**Task**
What the answer must hold is the line containing "padding-left:25px; padding-right:6px; text-align:left;" and all lines after it through the end of the listing, copied exactly, with pictures left out.

**Data to use**
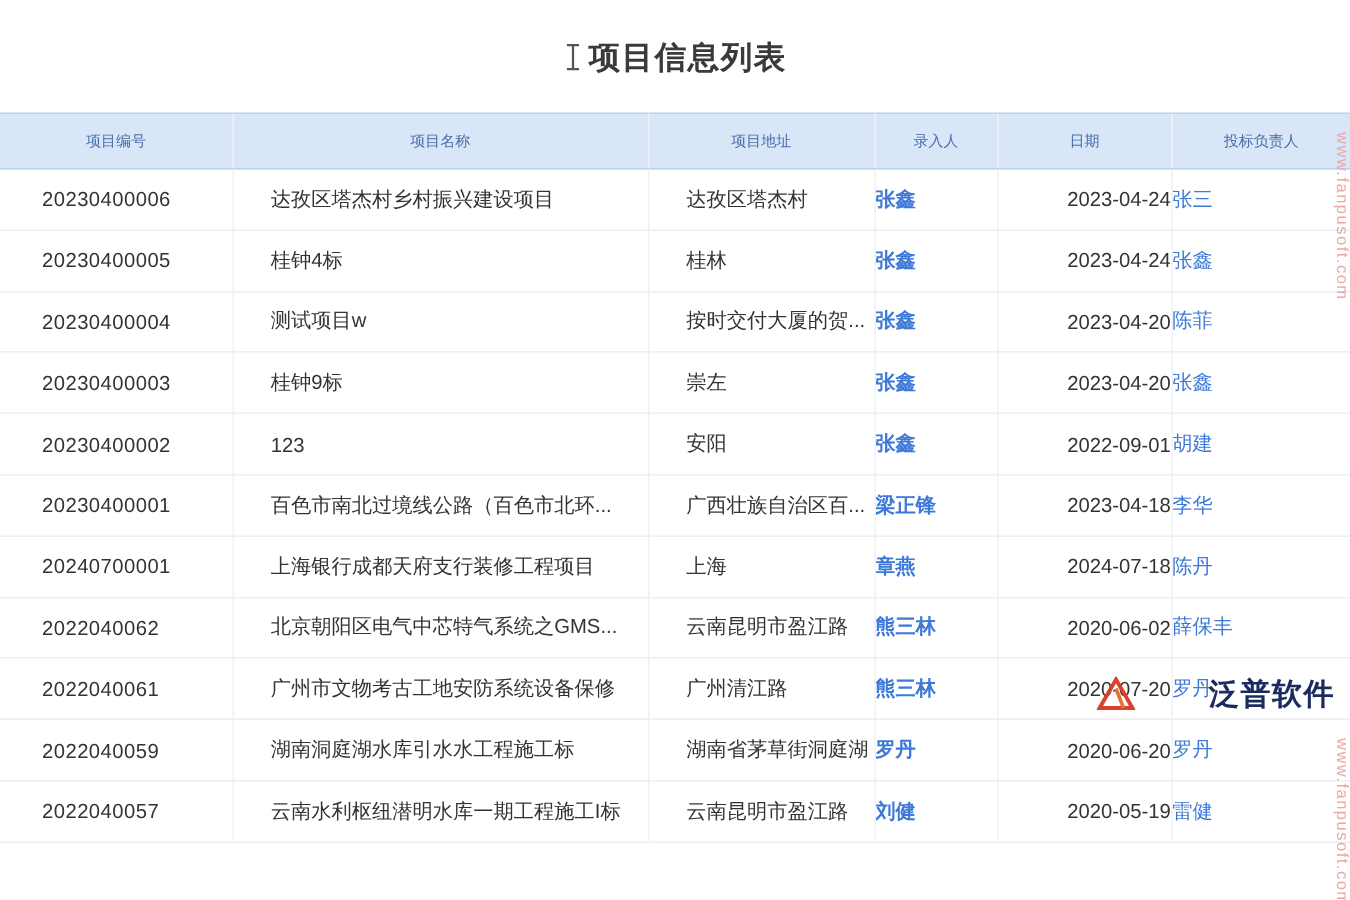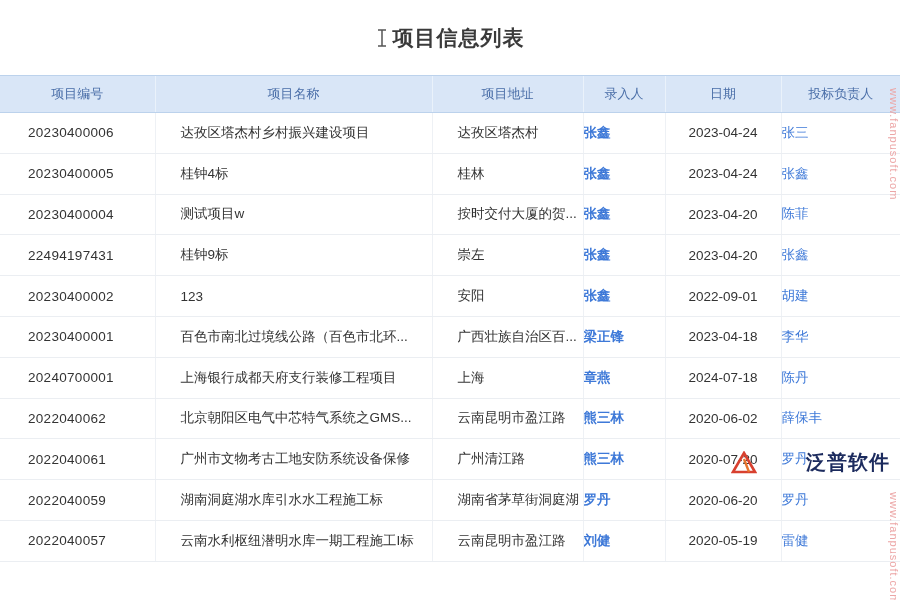--- a/index.html
+++ b/index.html
@@ -16,7 +16,7 @@
   table { width:900px; border-collapse:collapse; table-layout:fixed; }
   thead th {
     height:37px; background:var(--header-bg,#d9e6f7); color:var(--header-text,#4a6ea8);
-    font-size:13px; font-weight:normal; text-align:center;
+    font-size:10px; font-weight:normal; text-align:center;
     border-top:1px solid #bcd2ec; border-bottom:1px solid #bcd2ec; border-left:1px solid #eaf2fb;
   }
   thead th:first-child { border-left:none; }

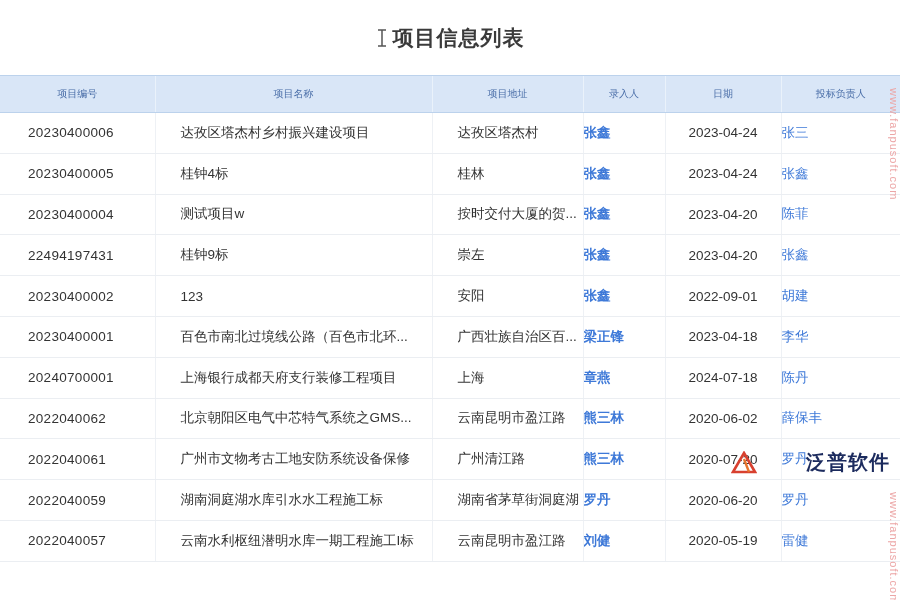--- a/index.html
+++ b/index.html
@@ -30,7 +30,7 @@
   td.cell-name, td.cell-address { padding-left:25px; padding-right:6px; text-align:left; }
   td.cell-entry, td.cell-manager { text-align:left; color:var(--link,#3e79d8); cursor:pointer;margin-top:28px; }
   td.cell-entry { font-weight:bold; }
-  td.cell-date { text-align:center; }
+  td.cell-date { text-align:right; }
 
   .watermark { position:absolute; right:10px; bottom:20px; display:flex; align-items:center; gap:5px; z-index:5; }
   .brand { font-size:20px; font-weight:bold; color:#1c2b5e; letter-spacing:1px;margin-left:44px; }

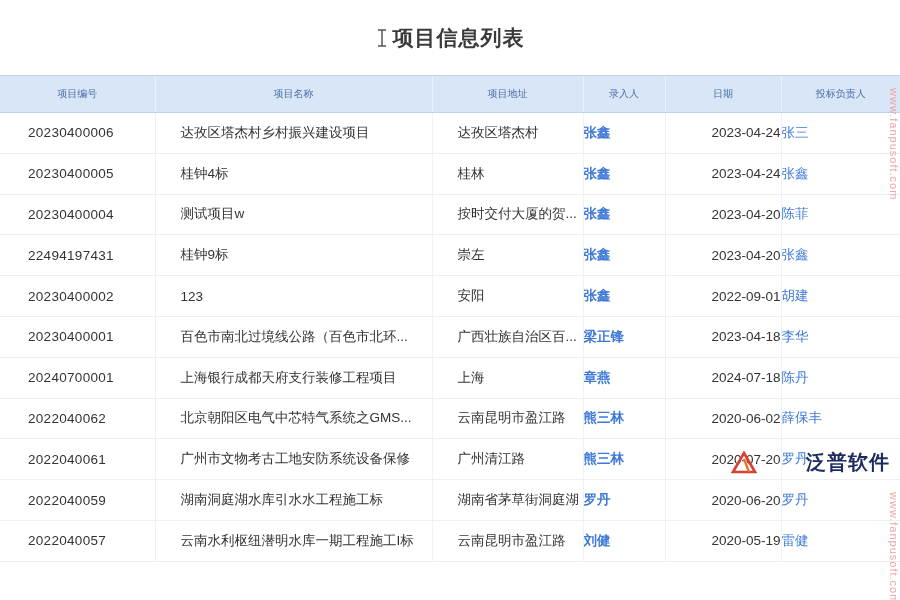--- a/index.html
+++ b/index.html
@@ -98,7 +98,7 @@
           <td class="cell-manager">陈菲</td>
         </tr>
         <tr>
-          <td class="cell-id">22494197431</td>
+          <td class="cell-id">20230400003</td>
           <td class="cell-name">桂钟9标</td>
           <td class="cell-address">崇左</td>
           <td class="cell-entry">张鑫</td>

**Solution for this problem**
   td.cell-name, td.cell-address { padding-left:25px; padding-right:6px; text-align:left; }
   td.cell-entry, td.cell-manager { text-align:left; color:var(--link,#3e79d8); cursor:pointer;margin-top:28px; }
   td.cell-entry { font-weight:bold; }
-  td.cell-date { text-align:center; }
+  td.cell-date { text-align:right; }
 
   .watermark { position:absolute; right:10px; bottom:20px; display:flex; align-items:center; gap:5px; z-index:5; }
   .brand { font-size:20px; font-weight:bold; color:#1c2b5e; letter-spacing:1px;margin-left:44px; }

--- a/index.html
+++ b/index.html
@@ -98,7 +98,7 @@
           <td class="cell-manager">陈菲</td>
         </tr>
         <tr>
-          <td class="cell-id">22494197431</td>
+          <td class="cell-id">20230400003</td>
           <td class="cell-name">桂钟9标</td>
           <td class="cell-address">崇左</td>
           <td class="cell-entry">张鑫</td>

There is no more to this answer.